|Principal Investigators||Dr. Sharon L. Harlan, Arizona State University; Dr. G. Darrel Jenerette, University of California, Riverside; Dr. Susanne Grossman Clarke, Arizona State University; Dr. Tim Lant, Arizona State University; Dr. Chris A. Martin, Arizona State University; Dr. William L. Stefanov, Image Science & Analysis Laboratory, NASA Johnson Space Center|
|Funding Source||National Science Foundation’s Dynamics of Coupled Natural and Humans Systems program, Grant No. GEO-0816168 (September 8, 2008 – February 29, 2012)|
Exposure to excessively warm weather is a significant threat to human health and well-being in cities around the world. The process of urbanization is strongly linked to increasing temperature through the formation of heat islands and these local effects are likely to intensify with future trends in global warming. This project addresses the interplay between changing urban climates and the socioecological (coupled human-natural) systems that amplify or mitigate heat-related hazards for different socioeconomic and racial/ethnic groups. The theoretical framework of this study defines vulnerability as a dynamic feature of socioecological systems that differentially place people and landscapes at risk from heat-related hazards.
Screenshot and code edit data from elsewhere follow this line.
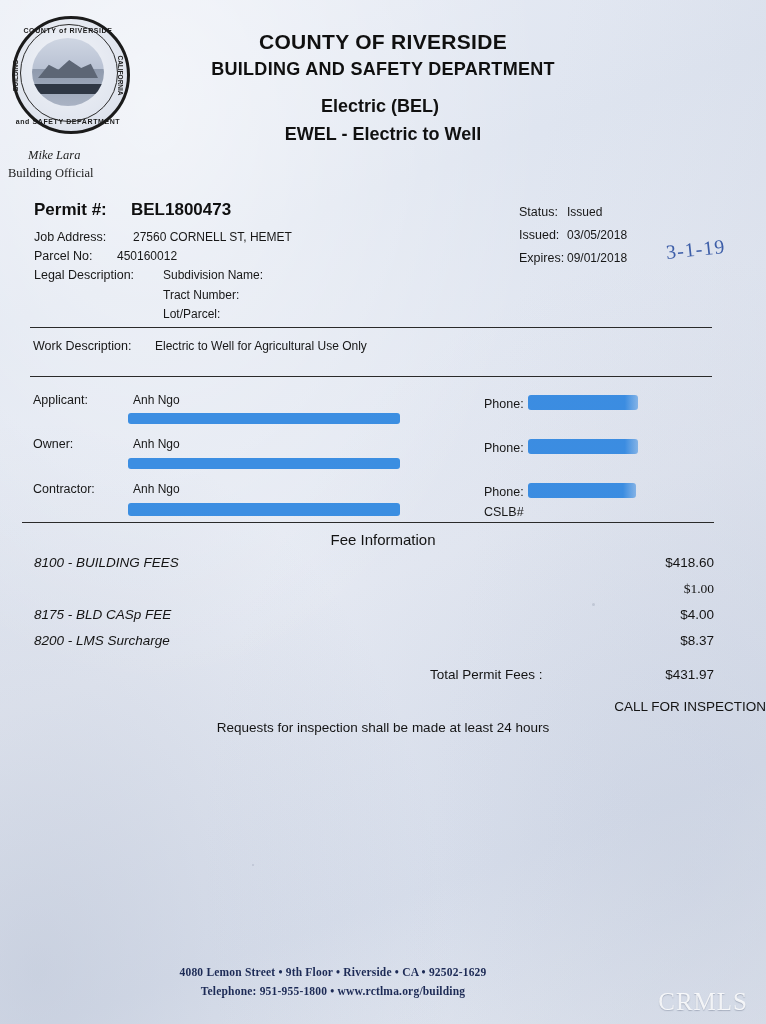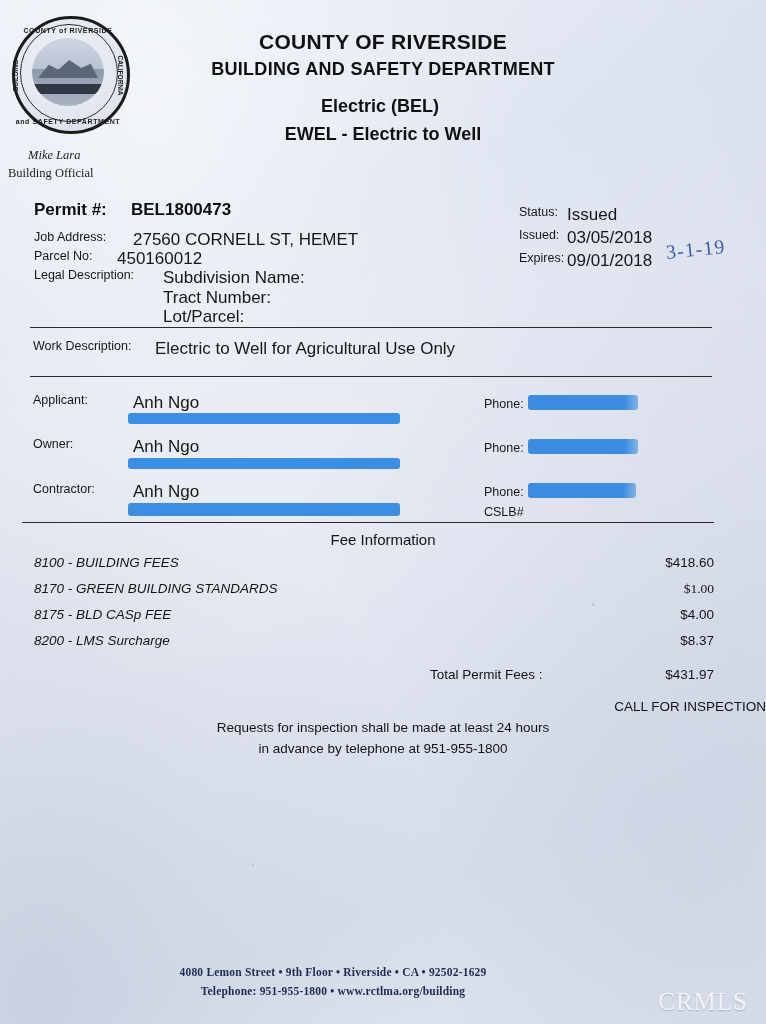"Issued" .val { font-size: 17px -> 12px }
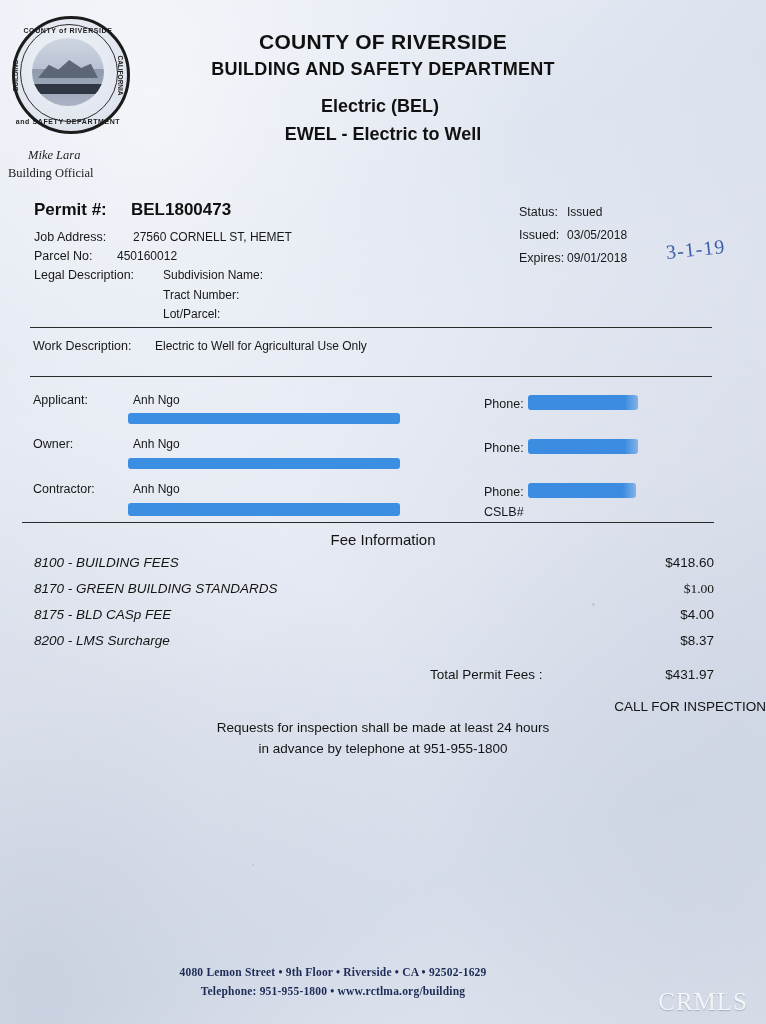"8170 - GREEN BUILDING STANDARDS" div.fee-row-label { html: <div>8170 - GREEN BUILDING STANDARDS</div> -> none }
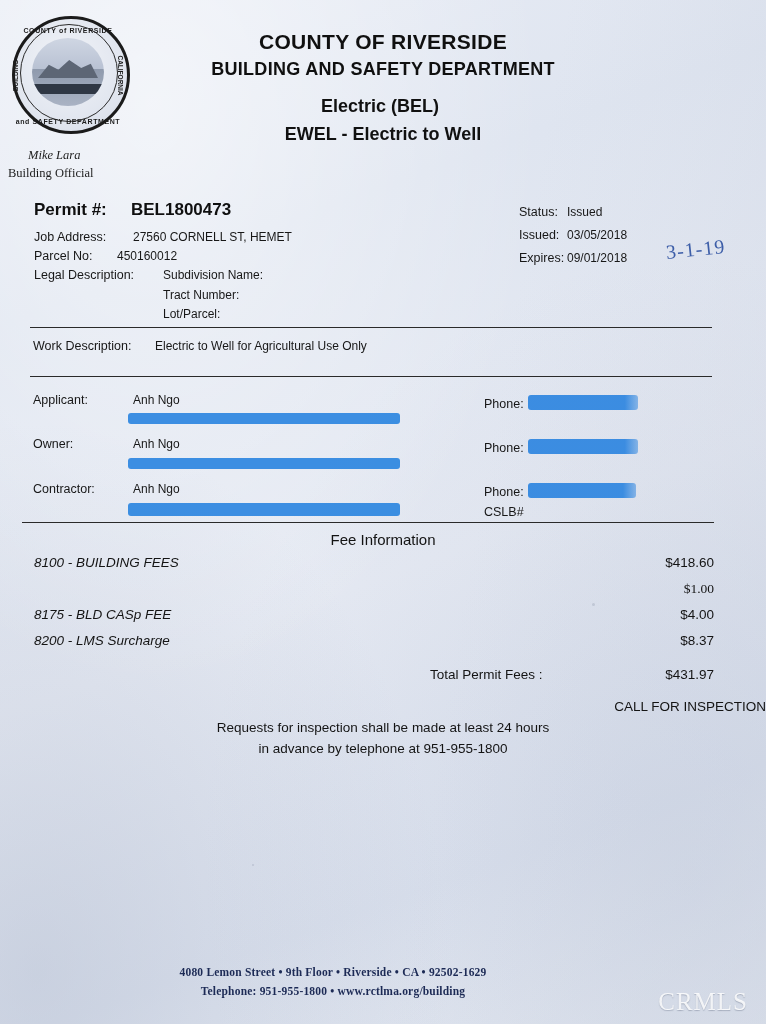"in advance by telephone at" div.insp { html: <div>in advance by telephone at 951-955-1800</div> -> none }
Three research questions will be addressed: 1) How does the spatial structure of heat riskscapes change through time and how are riskscapes related to changes in urban landscape cover characteristics, seasonal variations in local climate, global climate, and residential segregation? 2) How have residentially segregated neighborhoods, increasing environmental and social inequalities, and heterogeneous heat riskscapes rendered low-income and racial/ethnic minority populations disproportionately vulnerable to heat-related health hazards? 3) How will heat-related health vulnerabilities be distributed across particular places and population subgroups in the future? This research will transform understanding of the distributive impact of climate change on urban systems.
Taking account of global trends in urban growth and climate change, the causes of variation in heat-related vulnerability within cities will be analyzed using ecological, meteorological, social, and health data from the Phoenix, AZ metropolitan region in the United States. The project addresses large gaps in knowledge about the distributive impacts of climate change on socioeconomic and racial/ethnic groups, the landscape, and the larger socioecological system. Innovative techniques used in this study are developing fine-scale, surface energy balance models used to integrate and extend climate research over spatial and temporal scales; combining multi-resolution airborne and satellite remotely sensed data with a mesoscale next-generation meteorological modeling nested in state-of-the-art global climate model output; conducting unique spatial analyses of heat riskscapes and heat-related health vulnerabilities in urban neighborhoods; and building and visualizing an original system dynamics model that will link future global climate change scenarios with local socioecological systems. This model will project alternative future scenarios of heat riskscapes, vulnerability maps, and public health outcomes in the face of rapid urbanization. These activities will inform educational programs in Phoenix communities most affected by heat-related health hazards and will involve residents in participatory research. The empirical research results will be used to build a new integrated system dynamics model of vulnerability that will be relevant for cities on several continents because enlarging heat islands, higher temperatures, and adverse impacts on health are observed globally.